Friday, June 25, 2010

The Long and the Short of It

There's been a lot of talk in the podosphere lately about the relative value of short stories, both as a promotional tool and as a potential source of revenue.

I'll be honest that my knowledge of "the market" for short stories is practically non-existent. The bulk of my writing energies over the past few years have been on long-form fiction, and that is still where most of my efforts are directed. So I won't try to say anything about writing for anthologies or anything of the like, because I have no qualification in that field whatsoever.

However, I have been paying very close attention to what people in the podcast world are doing with short fiction, new avenues that they're trying to exploit, and how they're going about it. It has been a very interesting few months indeed. Some, like James Melzer and Paul E Cooley, have tried selling stories for 99c on Smashwords, with various results, none of which have bought them a private island in the Caribbean. Yet. In fact, Melzer reneged and dropped the 99c cost off all his stories altogether, feeling that the value he gained by pushing them out for free was worth more than the odd 99c sale he might make. Very interesting times indeed.

Short stories are like tiny commercials, trailers, showreels. They're a snapshot into the mind of the writer; a sampler of the writer's wit, craft and voice without requiring the commitment of reading a hundred-thousand word novel. If you've never heard of a writer, then reading one of their short stories is a reasonably safe investment when deciding if you would put more time into reading their work in the future.

This is why the trend towards releasing short fiction on the internet, particularly in a self-publishing mode without any editorial intervention, strikes me as a particularly tempting and equally dangerous strategic decision on the part of most unpublished writers.

I'm a hypocrite in this regard, as you'll see if you read on, but let me make my point very quickly, before I go on to rip it to pieces.

If I read a short story and don't like it I will be very unlikely to pick up anything else by that writer, ever again, unless it comes very highly recommended by someone whose opinion I trust. The short story is the job interview. Fail to excite or interest me and I'll be disinclined to hunt that writer down and find anything else they might've done. If they have a memorable name, I might even deliberately avoid them in future. If I'm representative of any significant portion of the market (I may not be; I might just be an aberration. It's entirely possible) then that can't be a good thing for the writer in question. There are far more important people out there with much better heads for names than me.

And most of them spend more on books than I do.

I've read a lot of free short fiction on the internet. A short story is not an easy thing to write, not by any means, which is why it's so important that if a writer makes the decision to put themselves forward and put out a story for general consumption that it be as good as it can possibly be. Anything less and the writer risks sinking into obscurity or, worse, being deliberately shunned by potential readers.

I'll be honest and say that this is something I do. There are certain writers whose work I will devour if I get the chance, all of whom I found by reading their free work on the internet and being constantly impressed. There are many more whose work I have read once but whom I do not go looking for, often on the weight of a single piece. I make no apology for this. My time is precious, and I can't spend it reading bad writing.

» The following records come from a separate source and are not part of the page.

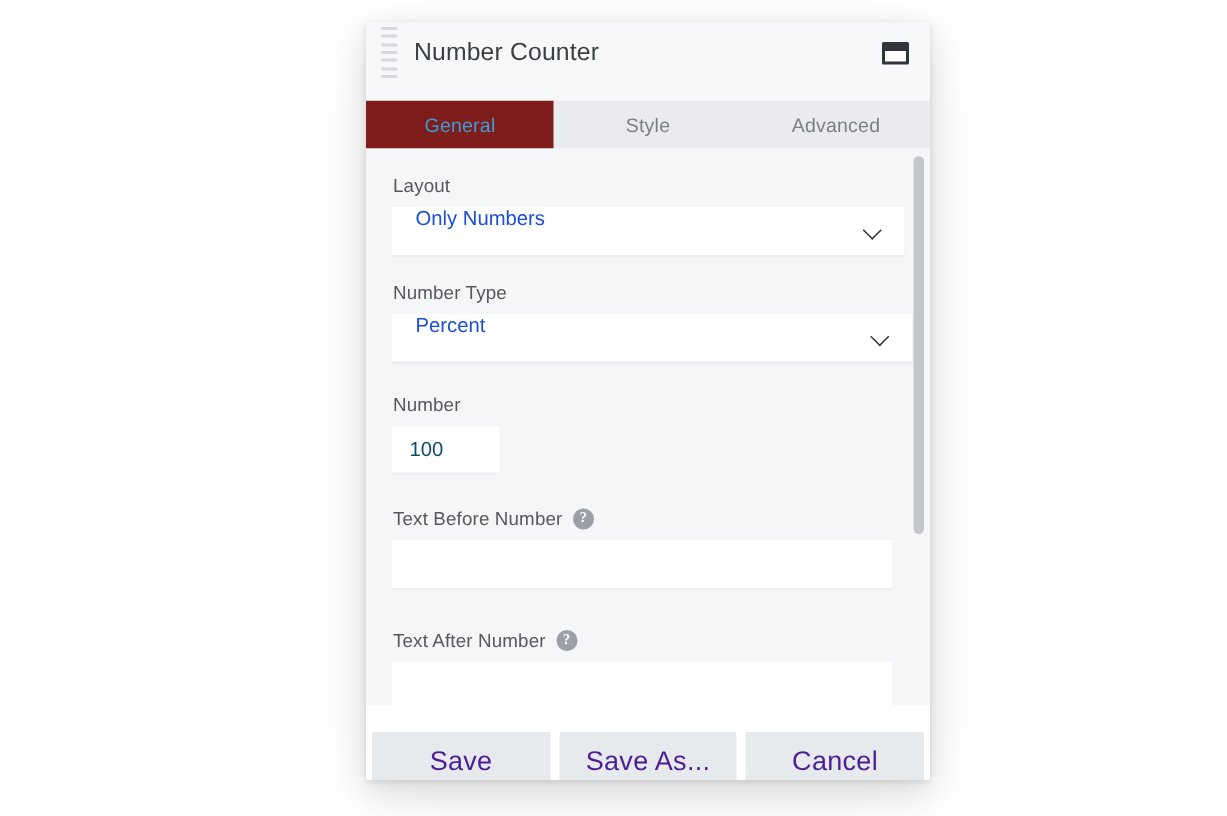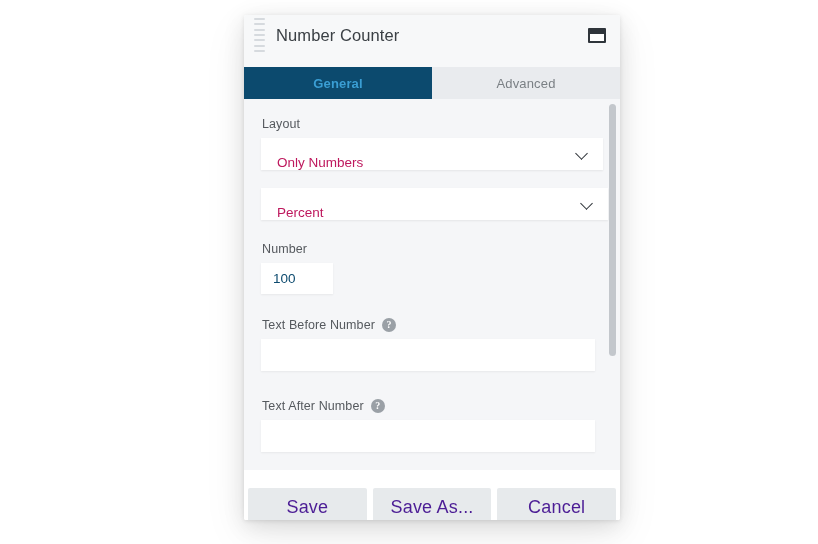--- a/index.html
+++ b/index.html
@@ -117,9 +117,8 @@
     letter-spacing: 0.15px;
   }
   .tab.active {
-    background: #0c4a6e;
+    background: #7f1d1d;
     color: #3a9ed4;
-    font-weight: bold;
   }
 
   

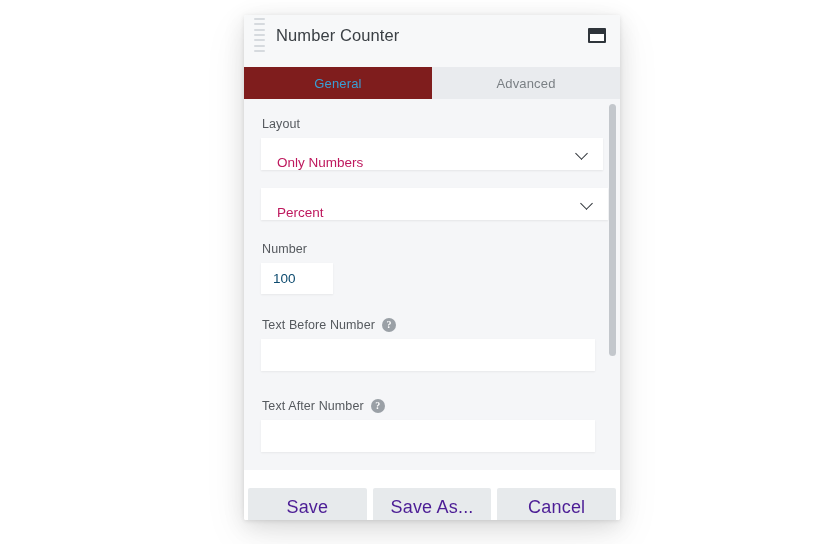--- a/index.html
+++ b/index.html
@@ -291,6 +291,9 @@
         <span>General</span>
       </div>
       <div class="tab">
+        <span>Style</span>
+      </div>
+      <div class="tab">
         <span>Advanced</span>
       </div>
     </div>

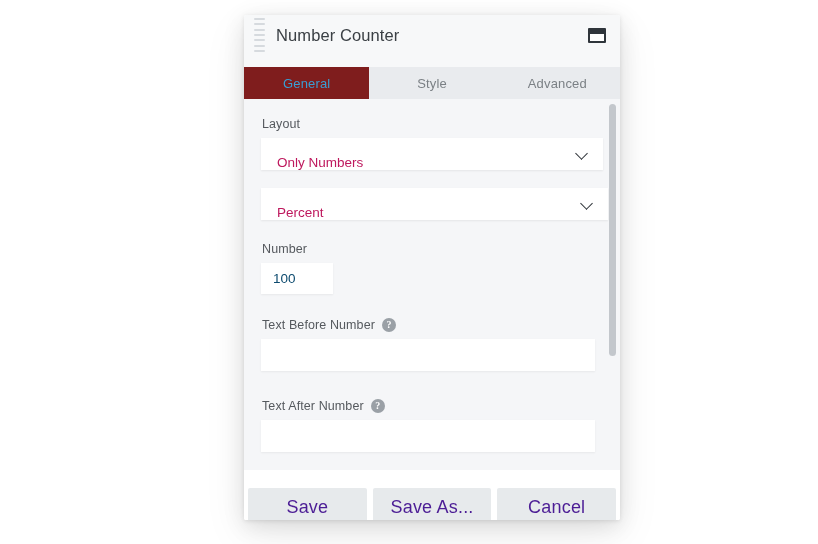--- a/index.html
+++ b/index.html
@@ -168,11 +168,11 @@
     background: #ffffff;
     box-shadow: 0 1px 2px rgba(0,0,0,0.07);
     display: flex;
-    align-items: flex-end;
+    align-items: flex-start;
     padding: 0 34px 0 16px;
     box-sizing: border-box;
     font-size: 13.5px;
-    color: #be185d;
+    color: #1d4ed8;
     cursor: pointer;
     user-select: none;
   }

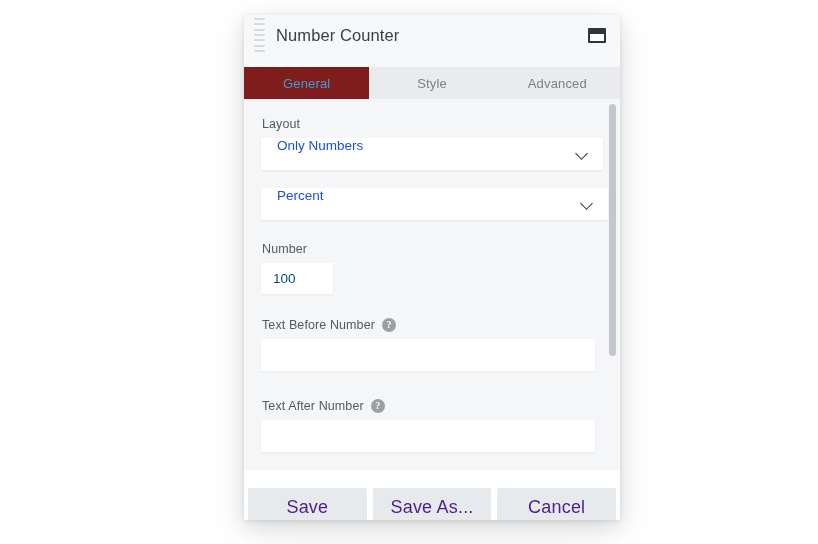--- a/index.html
+++ b/index.html
@@ -315,6 +315,9 @@
         <div class="spacer-18"></div>
 
         
+        <div class="field-label">
+          <span>Number Type</span>
+        </div>
         <div class="row-numtype">
           <div class="select-box">
             <span>Percent</span>

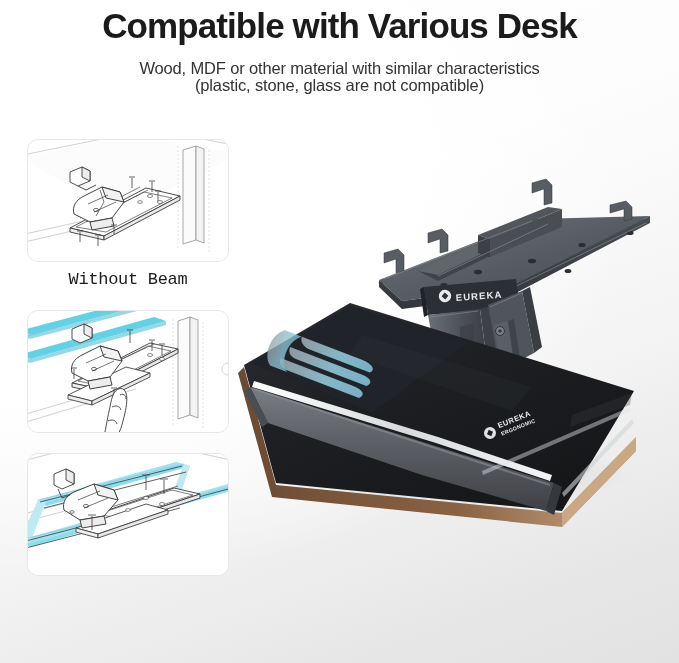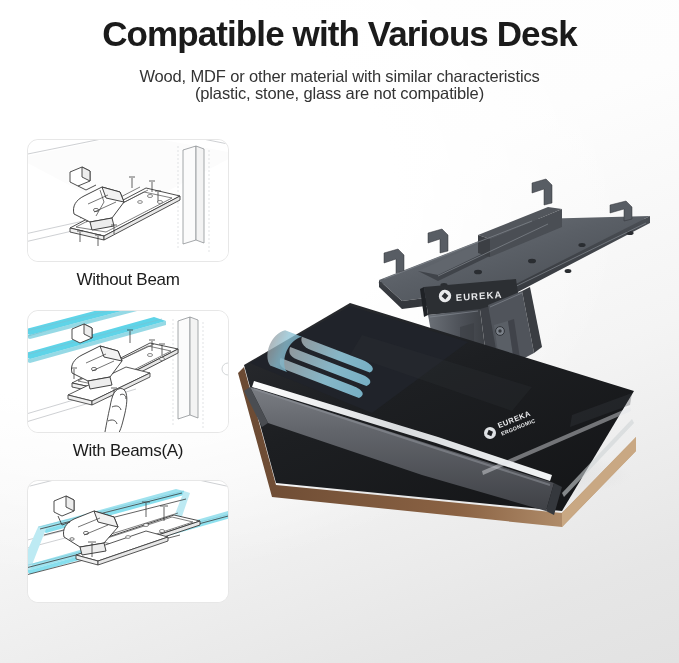--- a/index.html
+++ b/index.html
@@ -23,7 +23,7 @@
   #header { position:absolute; left:0; top:0; width:679px; height:118px; text-align:center; }
   #page-title {
     font-size: 35px; font-weight: 700; color:#1b1b1b;
-    letter-spacing:-0.9px; line-height:1; padding-top:16px;
+    letter-spacing:-0.9px; line-height:1; padding-top:8px;
     white-space:nowrap;
   }
   .subtitle {

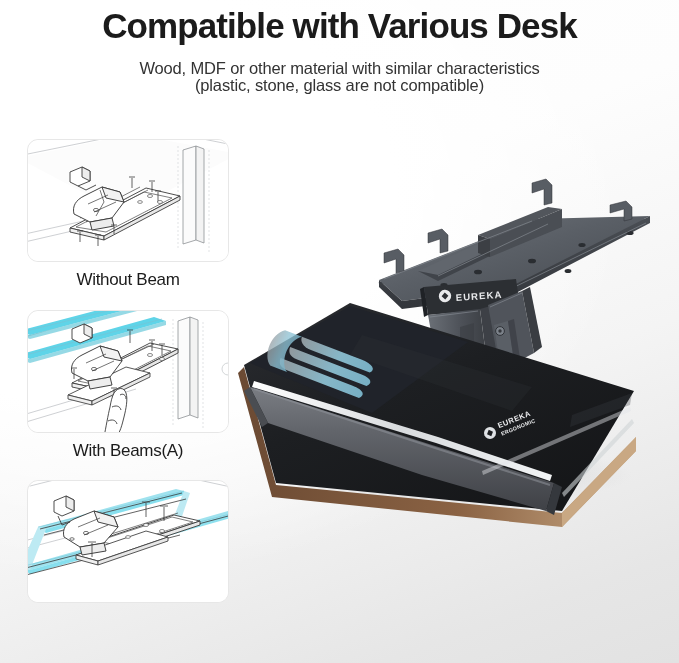--- a/index.html
+++ b/index.html
@@ -35,7 +35,7 @@
 
   
   #thumb-column { position:absolute; left:27px; top:139px; width:202px; }
-  .thumb-block { width:202px; }
+  .thumb-block { width:202px;font-family:Liberation Mono, monospace; }
   .thumb-block + .thumb-block { margin-top:20px; }
 
   .thumb-card {

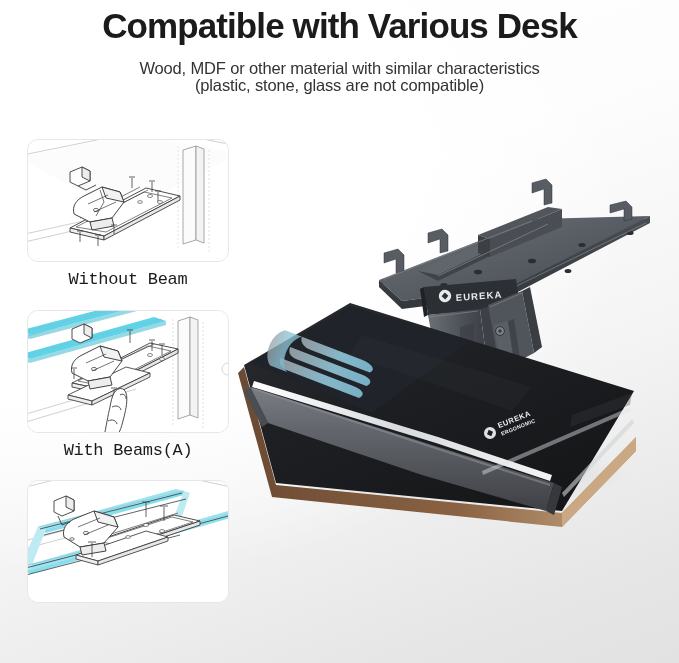--- a/index.html
+++ b/index.html
@@ -254,7 +254,6 @@
         </g>
       </svg>
     </div>
-    <div class="thumb-label">With Beams(A)</div>
   </div>
 
   <div class="thumb-block">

This raises the issue of a very powerful tool that may all too often be underutilised by a lot of writers, namely the peer review. As a form of editing, throwing your story out to other writers has become increasingly easier over the past few years as social networking brings more and more writers together without ever needing to leave the comfort of our keyboards. It has also become a potentially more valuable tool as the range of collaborators we have at our reach grows, but there are certain rules that go with this practice that all writers must remember to observe.

The most important is the key word in this discussion: Short. It takes about half an hour to read 5000 words, which is fine first time around but starts to get long when reading the same thing over and over again. Give your story the words it needs, but remember that when you ask others to read it over, possibly multiple times, that's their time you're asking for. I recently did just this, and when my story swelled from 2000 to 5000 words I knew that I was asking ever more of those readers to keep coming back to newer drafts. After that initial reading, the focus a reader can apply to a story drops dramatically. I know this from the beta reading I've done of short stories for friends; I can give feedback on first drafts, but often second readings become a skim over, from which I can offer very little of help. There's an art to cycling different drafts of a story around different readers to get constantly fresh, useful feedback. I haven't yet mastered this, but I really should.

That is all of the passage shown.